*Material supplied*

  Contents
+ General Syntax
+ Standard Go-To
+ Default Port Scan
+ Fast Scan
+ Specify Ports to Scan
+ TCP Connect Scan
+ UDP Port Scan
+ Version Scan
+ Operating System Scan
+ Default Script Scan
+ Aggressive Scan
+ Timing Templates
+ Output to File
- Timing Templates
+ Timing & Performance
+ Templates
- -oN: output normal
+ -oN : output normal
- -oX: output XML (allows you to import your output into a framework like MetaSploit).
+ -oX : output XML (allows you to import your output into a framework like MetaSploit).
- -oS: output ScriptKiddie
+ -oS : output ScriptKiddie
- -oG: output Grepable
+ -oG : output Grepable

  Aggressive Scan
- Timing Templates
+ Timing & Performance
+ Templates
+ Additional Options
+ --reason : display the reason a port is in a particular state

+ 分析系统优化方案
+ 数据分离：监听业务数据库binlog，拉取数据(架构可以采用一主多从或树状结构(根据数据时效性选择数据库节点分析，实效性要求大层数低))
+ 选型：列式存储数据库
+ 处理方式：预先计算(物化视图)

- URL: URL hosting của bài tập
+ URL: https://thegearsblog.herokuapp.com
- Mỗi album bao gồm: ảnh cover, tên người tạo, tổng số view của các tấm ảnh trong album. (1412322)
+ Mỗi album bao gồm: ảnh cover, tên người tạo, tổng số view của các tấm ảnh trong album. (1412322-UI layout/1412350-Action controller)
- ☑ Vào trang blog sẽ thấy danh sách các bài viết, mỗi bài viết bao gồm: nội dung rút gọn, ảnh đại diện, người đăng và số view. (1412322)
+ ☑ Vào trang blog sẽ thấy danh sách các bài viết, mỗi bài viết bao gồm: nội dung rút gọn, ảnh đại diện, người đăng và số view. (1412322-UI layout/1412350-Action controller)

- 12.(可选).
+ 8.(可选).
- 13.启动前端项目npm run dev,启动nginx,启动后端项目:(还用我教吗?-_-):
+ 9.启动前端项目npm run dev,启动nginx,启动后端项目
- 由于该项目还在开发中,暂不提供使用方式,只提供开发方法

*What this task involves*
Which lines in the listing hold the word "cover"? Copy them out.

*Exercise response*
- Mỗi album bao gồm: ảnh cover, tên người tạo, tổng số view của các tấm ảnh trong album. (1412322)
+ Mỗi album bao gồm: ảnh cover, tên người tạo, tổng số view của các tấm ảnh trong album. (1412322-UI layout/1412350-Action controller)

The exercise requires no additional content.